Mark, a 46-year-old unemployed cook from Minneapolis who didn’t wish to be identified by full name, recently completed a week long, in-patient trial at DaVita. Laid off in January and living on unemployment, Mark learned of the study from a recruitment ad in the Star Tribune.
At first, he said, he had trouble making contact with DaVita because, an employee later told him, the company been swamped by responses. Mark persisted and, after dieting for a week to get to within the weight parameters for the study, was enrolled in a diabetes study.
Like Nienow, Mark found the repeated blood draws, which occurred every 20 minutes for the first three days, to be the most taxing aspect of the trial. After a week on the inside, he also became a little stir crazy. Sill, Mark plans to enroll in another study if he qualifies.
He said he didn’t worry about possible health impacts from taking experimental drugs. “You have to sign a bunch of waivers before you go on there,” he explained. “But I hardly even read the fine print. I just signed it. The money was more important.”
Mark said he will use his $2,500 paycheck to cover his rent for next six months. If he qualifies for another study, he said will put that money toward a vacation in Thailand.
While the weakening economy presents a recruitment boon for clinical research companies like Prism and DaVita, critics of the industry worry that increasingly financially strapped volunteers will be left vulnerable to exploitation.
“The concern are the same [as before the recession], but the problems will be exacerbated. The system of protection for the human subject is broken,” said Dr. Adil Shamoo, a molecular biologist at the University of Maryland and the founder of the advocacy group, Citizens for Responsible Care and Research. http://www.circare.org/
According to Shamoo’s research, about 10 million Americans participate in drug trials annually. While many of those trials are subject to federal oversight, he said, gaps still persist and so do abuses.
Last year, University of Minnesota professor Dr. Carl Elliott documented some of the industry’s problems in an article in The New Yorker magazine.

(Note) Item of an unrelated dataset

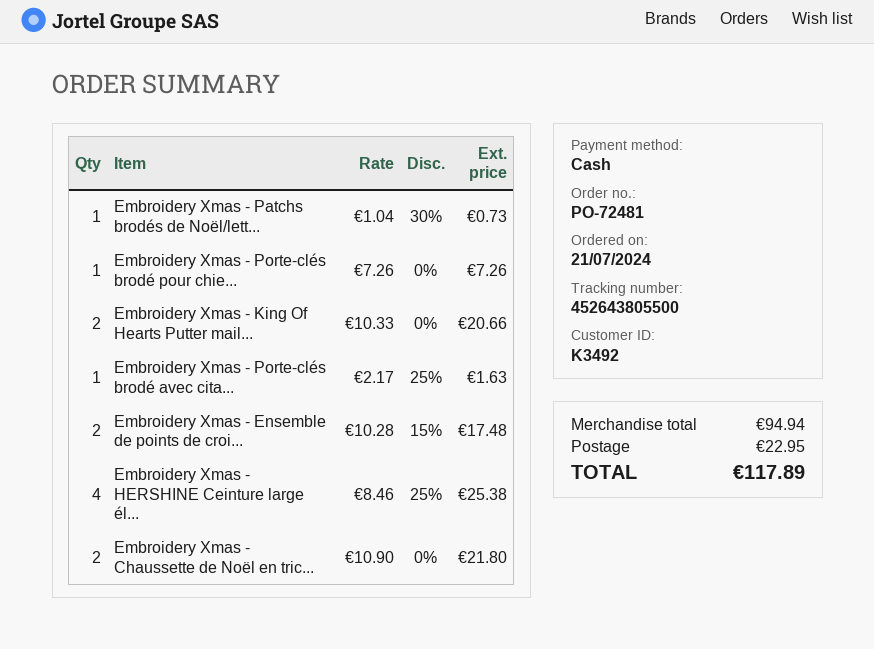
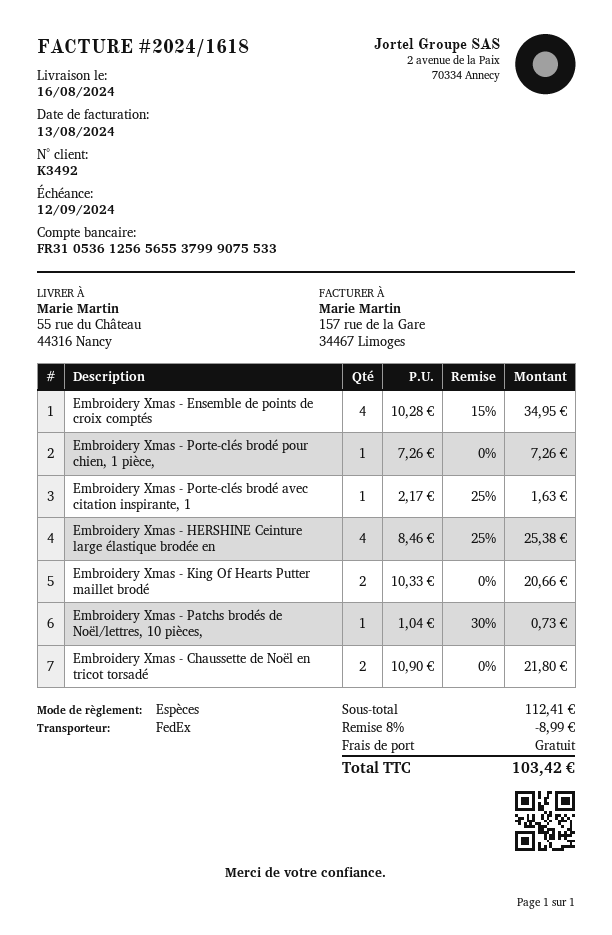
Embroidery Xmas - Ensemble de points de croi...: 2 x 10.28 - 15% = 17.48 -> 4 x 10.28 - 15% = 34.95
subtotal: 94.94 -> 112.41
discount: none -> 8% = 8.99
shipping: 22.95 -> 0.00
total: 117.89 -> 103.42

In 2006, according to Elliott, the nation’s largest clinical testing site — housed in a former Holiday Inn in Miami-Dade County — was forced to shutter its doors after it was revealed that the testing company “was paying undocumented immigrants to participate in drug trials under ethically dubious conditions.”
Ultimately, the company paid $28.5 million to settle a class action lawsuit.

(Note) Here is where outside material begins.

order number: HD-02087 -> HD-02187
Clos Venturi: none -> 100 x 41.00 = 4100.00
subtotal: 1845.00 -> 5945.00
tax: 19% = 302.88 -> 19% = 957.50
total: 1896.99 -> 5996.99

In another notorious instance, the pharmaceutical company Eli Lilly came under fire in 1996 for its practice of recruiting homeless alcoholics to a drug testing operation in Indianapolis. A company executive defended the action, saying the recruits were participating for altruistic reasons.

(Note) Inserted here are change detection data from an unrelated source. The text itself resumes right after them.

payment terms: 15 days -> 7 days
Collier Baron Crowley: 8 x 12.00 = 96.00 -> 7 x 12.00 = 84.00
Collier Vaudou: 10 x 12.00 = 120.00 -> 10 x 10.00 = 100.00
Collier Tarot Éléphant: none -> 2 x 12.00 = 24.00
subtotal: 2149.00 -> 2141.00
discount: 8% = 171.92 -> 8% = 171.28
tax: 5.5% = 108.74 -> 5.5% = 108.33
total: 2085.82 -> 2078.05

According to Cosgrove, Prism has measures in place to prevent such abuses. Among other things, volunteers are required to demonstrate proof of residency. And to reduce the likelihood of professional guinea pigging — which can foul research results if volunteers enroll in too many tests — Prism only takes volunteers from within 100 mile radius.
Cosgrove declined to comment on the larger ethical question of paying healthy people to participate in potentially harmful drug studies, saying only the company adheres to legal and industry standards.
He is not alone in that apparent ambivalence about the practice. While critical of both private businesses and government, Shamoo, who has studied the industry for decades, said he hasn’t made up his mind.
“We live in a capitalist country. Poor people need income. The majority [of volunteers], especially in phase one clinical trials, do this for money,” Shamoo said. And while that creates the possibility of exploitation, Shamoo noted that participation of paid volunteers is critical to medical progress.
“All drug development would stop without them,” he said. “Who would volunteer? Why would they?”
Mike Mosedale, who has written for City Pages and newspapers in Connecticut, Wisconsin and California, reports on the environment, Indian affairs and other topics.